* _Exercise requirements_
Please filter the entries for the word "none" and copy every line that has it.

┌─ Study material

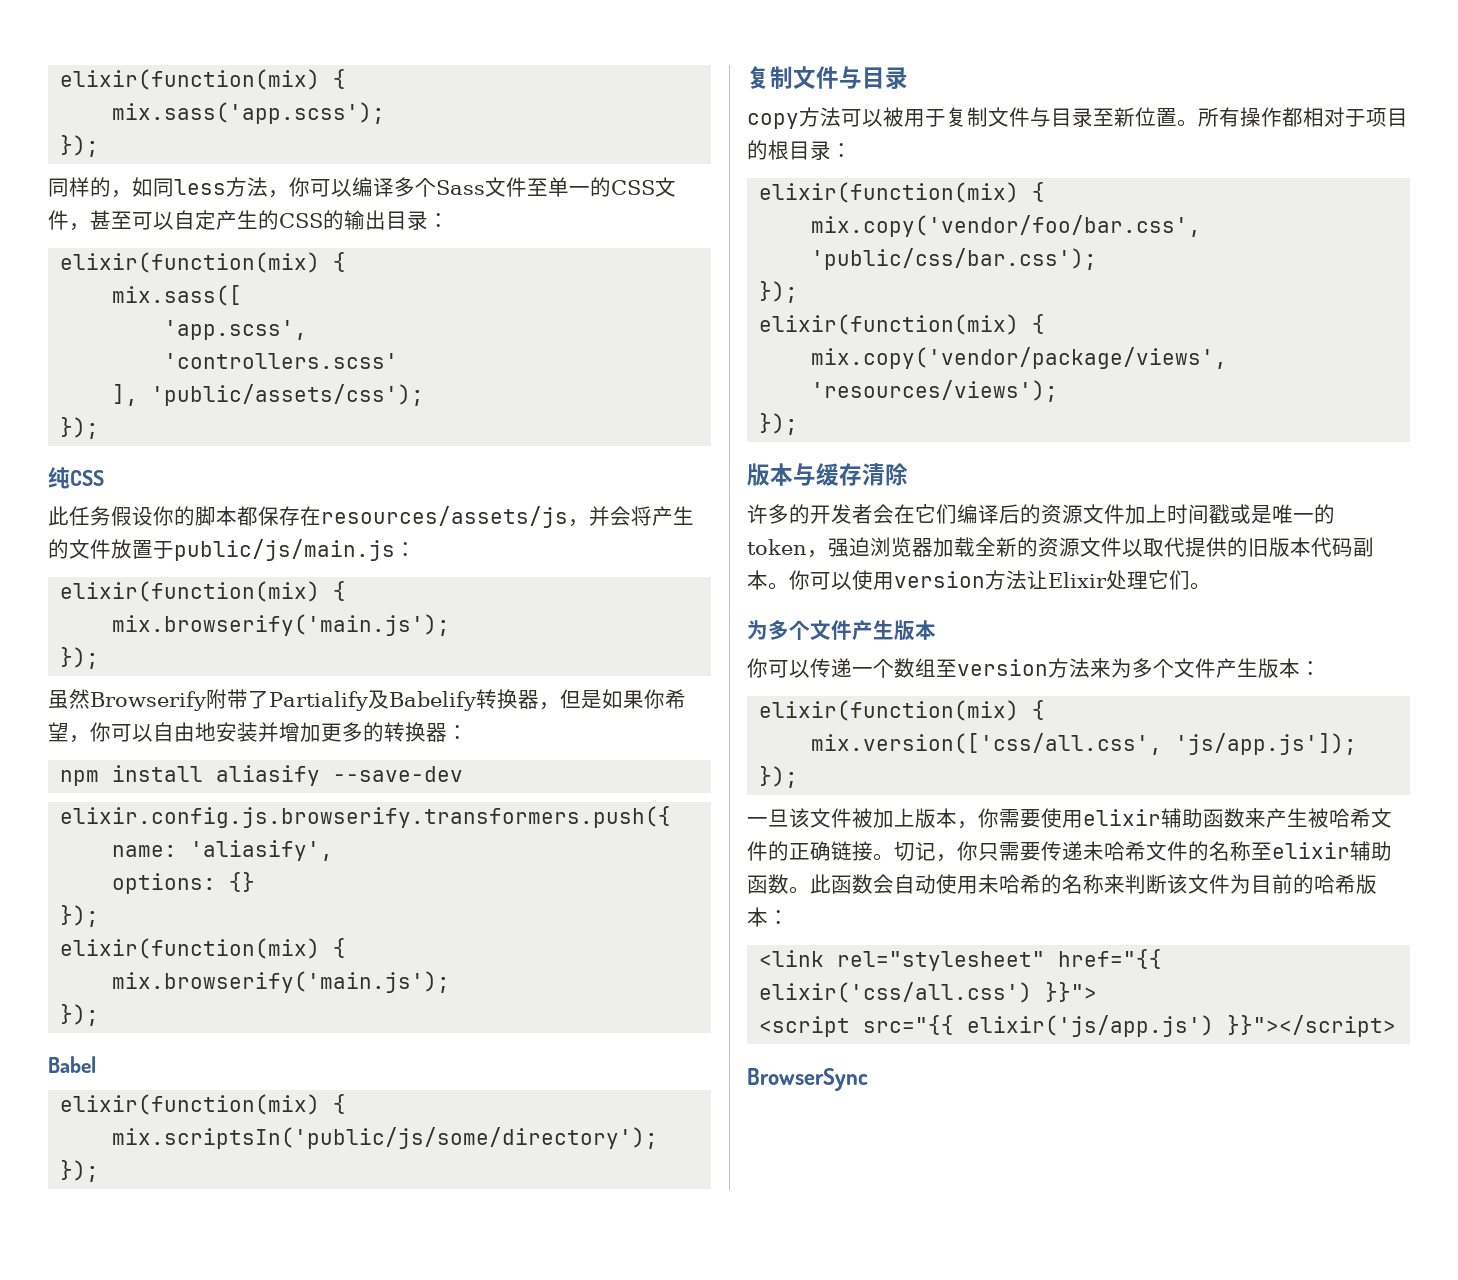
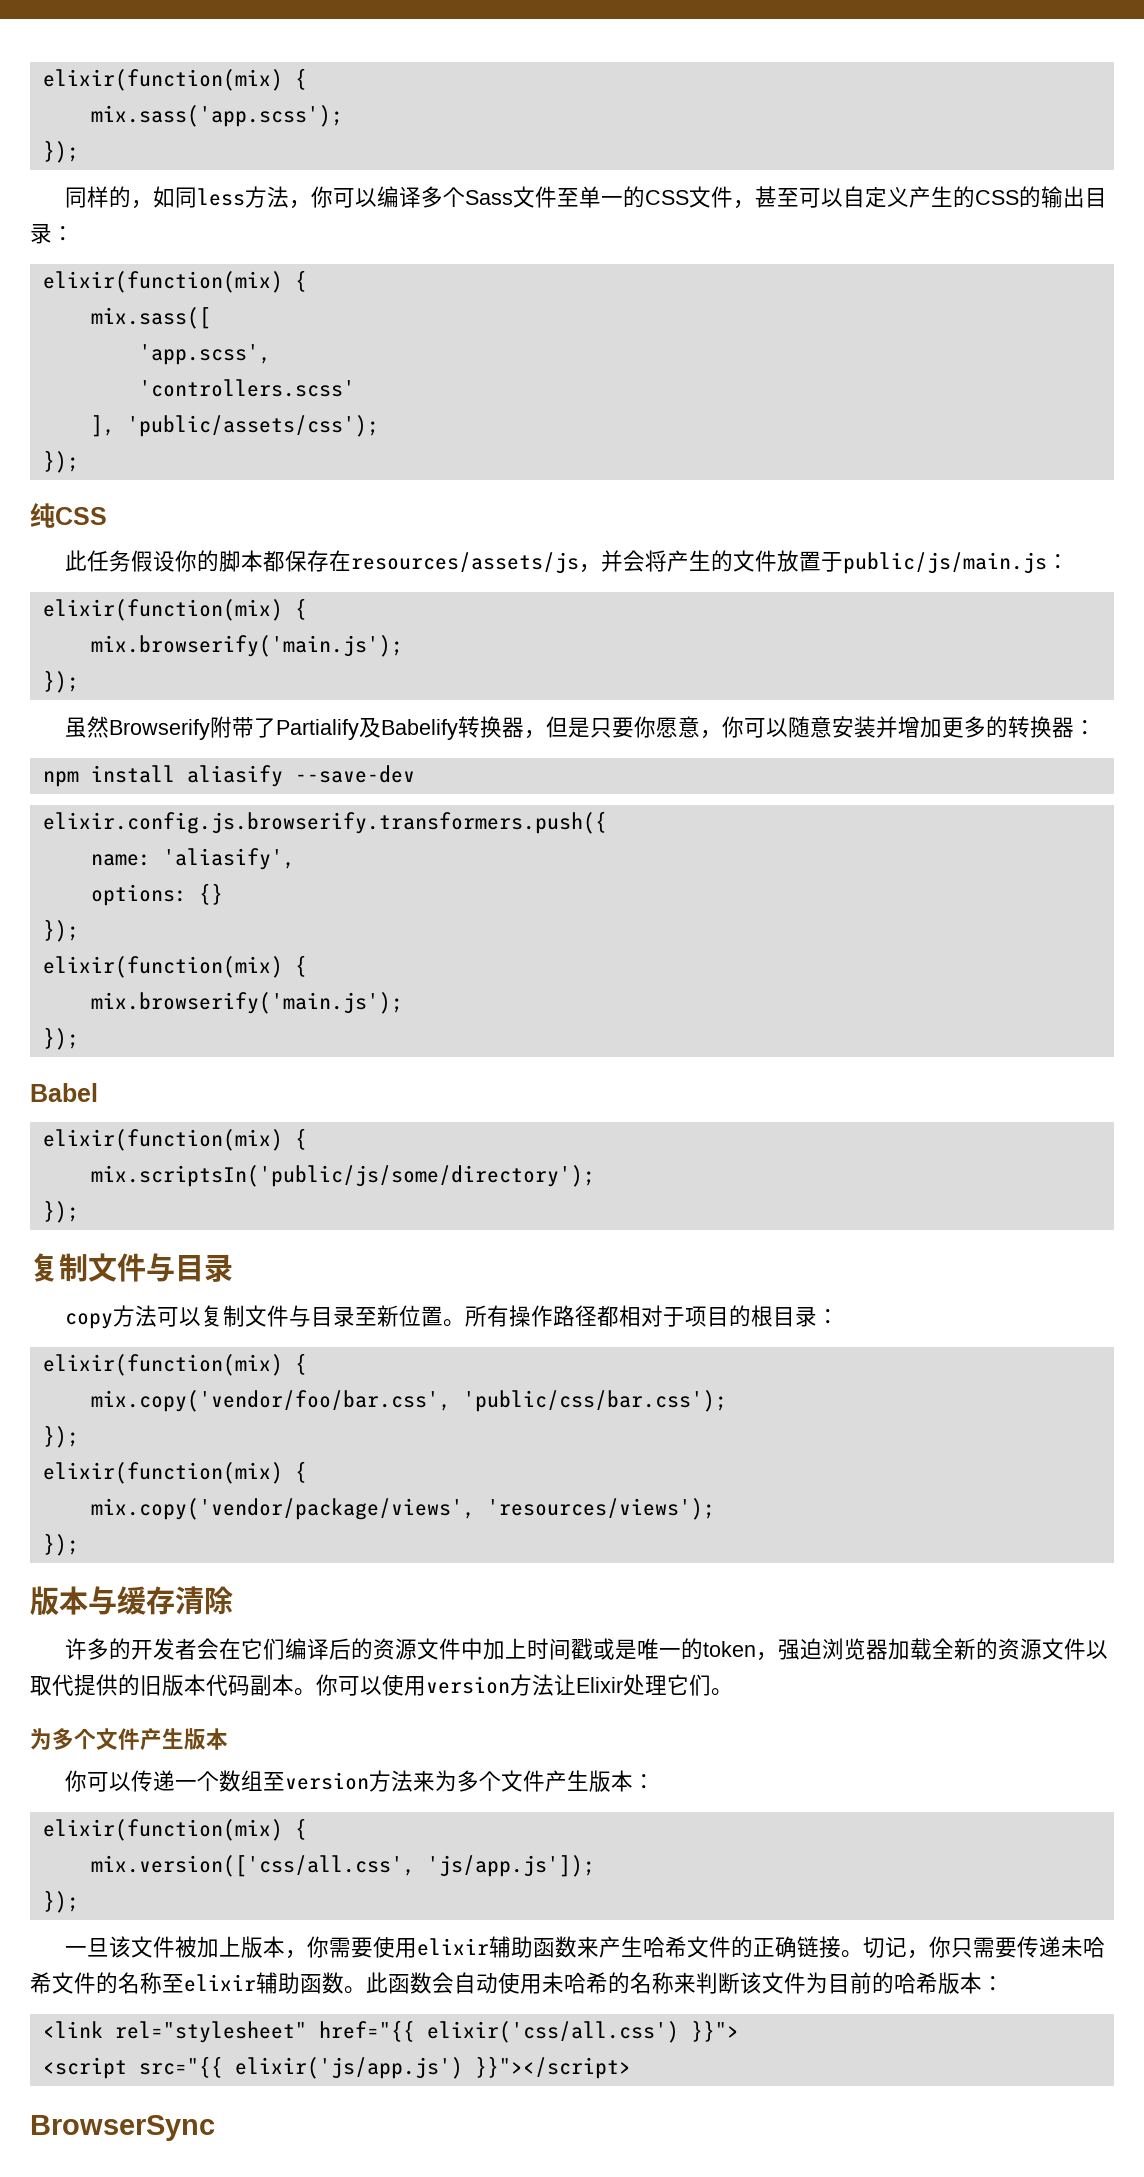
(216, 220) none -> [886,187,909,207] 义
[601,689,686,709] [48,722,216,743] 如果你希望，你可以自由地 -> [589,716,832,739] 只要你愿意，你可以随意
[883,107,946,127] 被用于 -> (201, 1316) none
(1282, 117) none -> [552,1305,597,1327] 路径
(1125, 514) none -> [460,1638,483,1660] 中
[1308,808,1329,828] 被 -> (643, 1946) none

└─

* _Solution to the exercise_
(216, 220) none -> [886,187,909,207] 义
[883,107,946,127] 被用于 -> (201, 1316) none
(1282, 117) none -> [552,1305,597,1327] 路径
(1125, 514) none -> [460,1638,483,1660] 中
[1308,808,1329,828] 被 -> (643, 1946) none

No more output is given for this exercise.